Sono circa 600 i femminicidi registrati in Italia negli ultimi quattro anni. Come sono migliaia le panchine rosse sparse per le strade e le mostre di scarpe, sciarpe, mutandine e vestiti nelle piazze delle province italiane.
Sono passati cinque otto marzo di donne festeggiate, coccolate, adulate, poste su un piedistallo, santificate.
Cinque otto marzo di mimose, regalini, cioccolatini, trafiletti scritti sui social o su un bigliettino incastrato in un bouquet di rose.
La glorificazione della donna che "non si tocca neanche con un fiore", della donna che potrebbe essere figlia, sorella, cugina, madre, nonna di tutti, della donna che ha troppo amato e che non ce l'ha fatta. Una stomachevole messa in scena di sofferenza e rimpianti.
Ogni otto marzo la stessa tiritera: "La vita è un dono prezioso e bisogna accoglierlo e curarlo". La stessa sporca ipocrisia di chi, in fondo, vuole soltanto ripulirsi la coscienza.
Ogni donna che conosco ha subito violenza, dalla più piccola a quella senza ritorno.

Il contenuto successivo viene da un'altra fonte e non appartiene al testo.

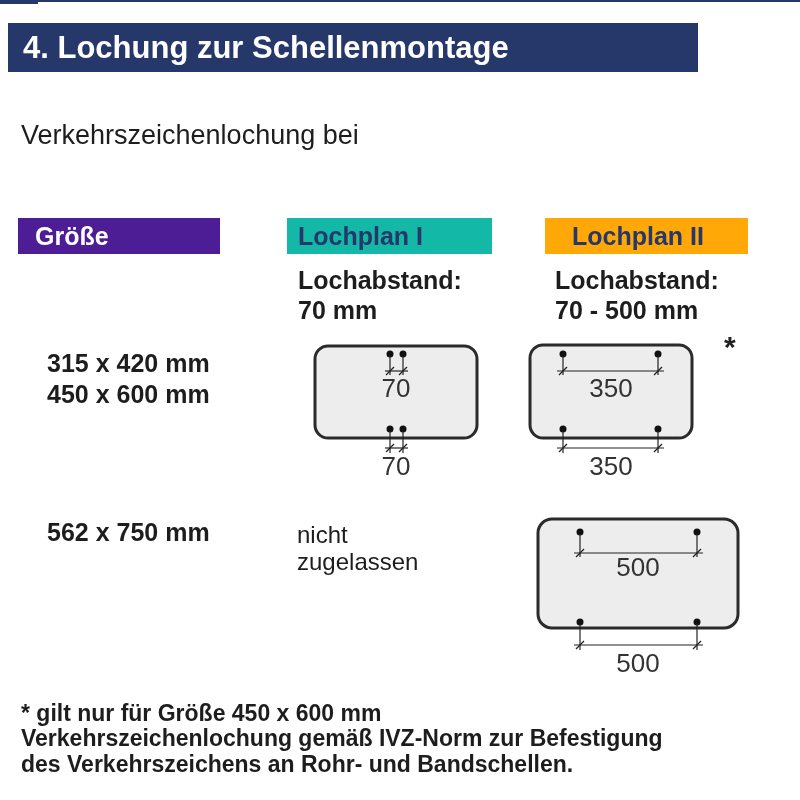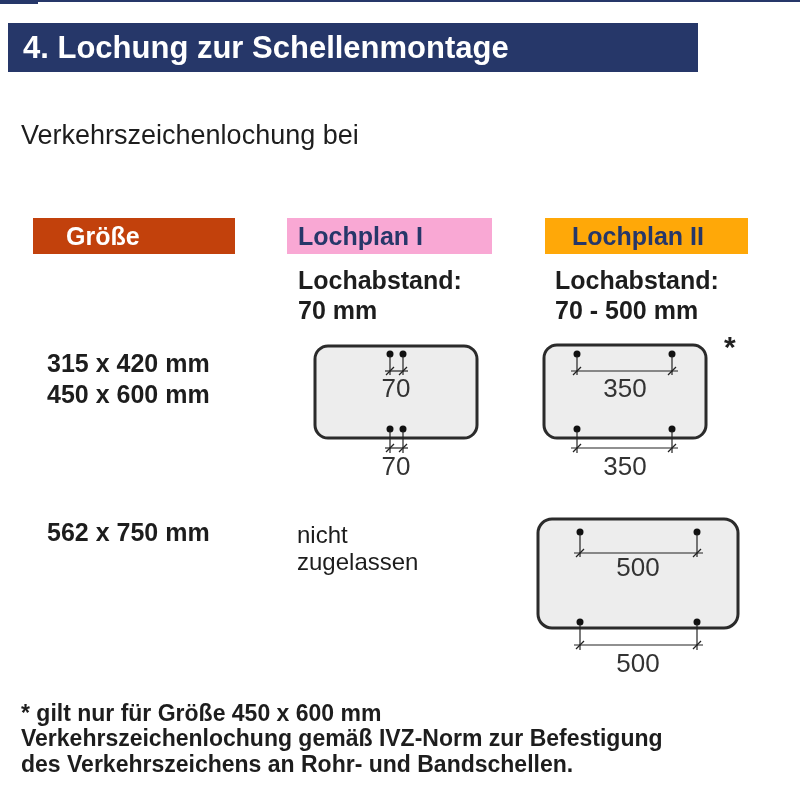--- a/index.html
+++ b/index.html
@@ -14,22 +14,22 @@
     position:absolute; left:8px; top:23px; width:690px; height:49px;
     background:#263769; color:#ffffff; font-weight:bold; font-size:31px;
     line-height:49px; padding-left:15px; box-sizing:border-box; white-space:nowrap;
   }
   .intro { position:absolute; left:21px; top:116px; font-size:27px; line-height:38px; }
 
   .col-header {
     position:absolute; top:218px; height:36px; font-weight:bold; font-size:25px;
     line-height:36px; box-sizing:border-box; white-space:nowrap;
   }
-  .hdr-size  { left:33px;  width:202px; background:#c2410c; color:#ffffff; padding-left:33px; }
-  .hdr-plan1 { left:287px; width:205px; background:#f9a8d4; color:#263769; padding-left:11px; }
+  .hdr-size  { left:18px;  width:202px; background:#4c1d95; color:#ffffff; padding-left:17px; }
+  .hdr-plan1 { left:287px; width:205px; background:#14b8a6; color:#263769; padding-left:11px; }
   .hdr-plan2 { left:545px; width:203px; background:#ffa808; color:#263769; padding-left:27px; }
 
   .sub-header { position:absolute; top:265px; font-weight:bold; font-size:25px; line-height:30px; }
   .sub-plan1 { left:298px; }
   .sub-plan2 { left:555px; }
 
   .size-label { position:absolute; left:47px; font-weight:bold; font-size:25px; line-height:31px; }
   .size-row1 { top:348px; }
   .size-row2 { top:517px; }
 
@@ -104,21 +104,21 @@
       <line class="dline" x1="94" y1="89" x2="94" y2="111"></line>
       <line class="dline" x1="107" y1="89" x2="107" y2="111"></line>
       <line class="dline" x1="89" y1="106" x2="112" y2="106"></line>
       <line class="dline" x1="90" y1="110" x2="98" y2="102"></line>
       <line class="dline" x1="103" y1="110" x2="111" y2="102"></line>
     </svg>
     <span class="dim-label" style="left:19px; width:162px; top:33px">70</span>
     <span class="dim-label" style="left:19px; width:162px; top:111px">70</span>
   </div>
 
-  <div class="diagram" style="left:524px; top:342px; width:230px; height:140px">
+  <div class="diagram" style="left:510px; top:342px; width:230px; height:140px">
     <svg width="230" height="140" viewBox="0 0 230 140">
       <rect class="sign" x="20" y="3" width="162" height="93" rx="13"></rect>
       <circle class="hole" cx="53" cy="12" r="3.5"></circle>
       <circle class="hole" cx="148" cy="12" r="3.5"></circle>
       <line class="dline" x1="53" y1="14" x2="53" y2="33"></line>
       <line class="dline" x1="148" y1="14" x2="148" y2="33"></line>
       <line class="dline" x1="47" y1="29" x2="154" y2="29"></line>
       <line class="dline" x1="49" y1="33" x2="57" y2="25"></line>
       <line class="dline" x1="144" y1="33" x2="152" y2="25"></line>
       <circle class="hole" cx="53" cy="87" r="3.5"></circle>

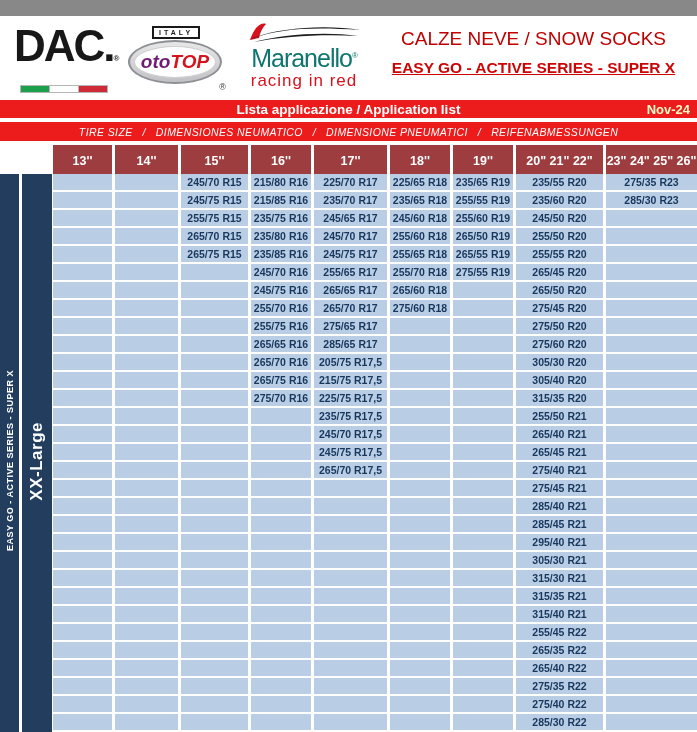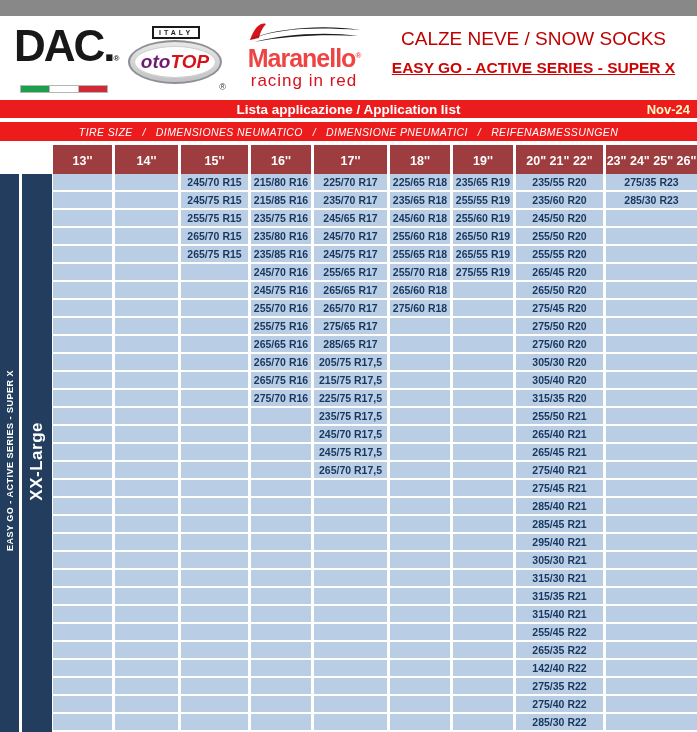--- a/index.html
+++ b/index.html
@@ -30,21 +30,21 @@
   }
   .oto-blue { color:#701a75;font-style:italic; }
   .oto-red { color:#d6131c; }
   .oto-italy {
     position:absolute; left:24px; top:2px; background:#fff; border:2px solid #1a1a1a;
     font-size:7px; font-weight:bold; letter-spacing:3px; padding:1px 5px; color:#1a1a1a; z-index:2;
   }
   .oto-reg { position:absolute; right:-2px; bottom:0; font-size:9px; color:#333; }
   .logo-maranello { position:absolute; left:243px; top:4px; width:122px; text-align:center; }
   .mar-swoosh { display:block; margin:0 auto; }
-  .mar-text { font-weight:700; font-size:25px; line-height:24px; color:#ef4444; letter-spacing:-1px; }
+  .mar-text { font-weight:400; font-size:25px; line-height:24px; color:#0f766e; letter-spacing:-1px; }
   .mar-reg { font-size:8px; vertical-align:super; }
   .mar-tag { font-size:17px; color:#d6131c; letter-spacing:1px; margin-top:1px; }
   .titles { position:absolute; right:6px; top:12px; width:315px; text-align:center; }
   .title1 { color:#c00000; font-weight:normal; font-size:19px; margin-bottom:9px; }
   .title2 { color:#cc0404; font-weight:bold; font-size:15.5px; text-decoration:underline; }
   
   .bar1 {
     position:absolute; left:0; top:84px; width:697px; height:20px; background:var(--red,#ec1c1c);
     border-bottom:2px solid #fff; display:flex; align-items:center; justify-content:center;
   }
@@ -397,21 +397,21 @@
       <div class="cell"></div>
       <div class="cell">265/35 R22</div>
       <div class="cell"></div>
       <div class="cell"></div>
       <div class="cell"></div>
       <div class="cell"></div>
       <div class="cell"></div>
       <div class="cell"></div>
       <div class="cell"></div>
       <div class="cell"></div>
-      <div class="cell">142/40 R22</div>
+      <div class="cell">265/40 R22</div>
       <div class="cell"></div>
       <div class="cell"></div>
       <div class="cell"></div>
       <div class="cell"></div>
       <div class="cell"></div>
       <div class="cell"></div>
       <div class="cell"></div>
       <div class="cell"></div>
       <div class="cell">275/35 R22</div>
       <div class="cell"></div>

Eppure ci si ostina a fingere che il problema non ci riguardi, che certi mostri appartengano solo alle cronache nere. Fino a quando? Fino a chi?
Ogni giorno mi sveglio chiedendomi come sia possibile inciampare ancora nella stessa pietra. Perché bisogna usurpare il nome di quelle che non sono più tra noi per festeggiare la nostra vita?
Non ci vedo nulla di appagante nella memoria di chi non c'è più. Non mi piace essere celebrata perché il pensiero fisso di una possibile donna fatta a pezzi, buttata in un lago, bruciata dalle mani di chi diceva di amarla, nascosta meticolosamente dove nessuno potrà mai trovarla mi lascia senza fiato ogni giorno della mia esistenza. Non riesco a provare sollievo nell'essere ancora qui.
Perché la mia paura più grande è di essere la prossima. Perché, nello stesso istante in cui scrivo queste banalissime righe, rinchiusa tra quattro mura bianche di solitudine, sotto gli stessi occhi indifferenti del mondo, donne stanno smettendo di esistere.
E mentre, la notte, realizzo che il dolore più grande che una madre potrà mai provare sarà mettere al mondo una femmina e penso ai loro futuri eterni silenti silenzi, non riesco a fingere che questa agonia non mi appartenga. E piango, sperando che il panico purifichi la colpa dell’essere ancora in vita, in nome di quelle sorelle che il fiato l'hanno perso per aver "troppo" respirato.
Quindi no. Non festeggio di essere in vita e non martirizzo chi la vita l'ha persa.
Prego per una coscienza e Voglio giustizia.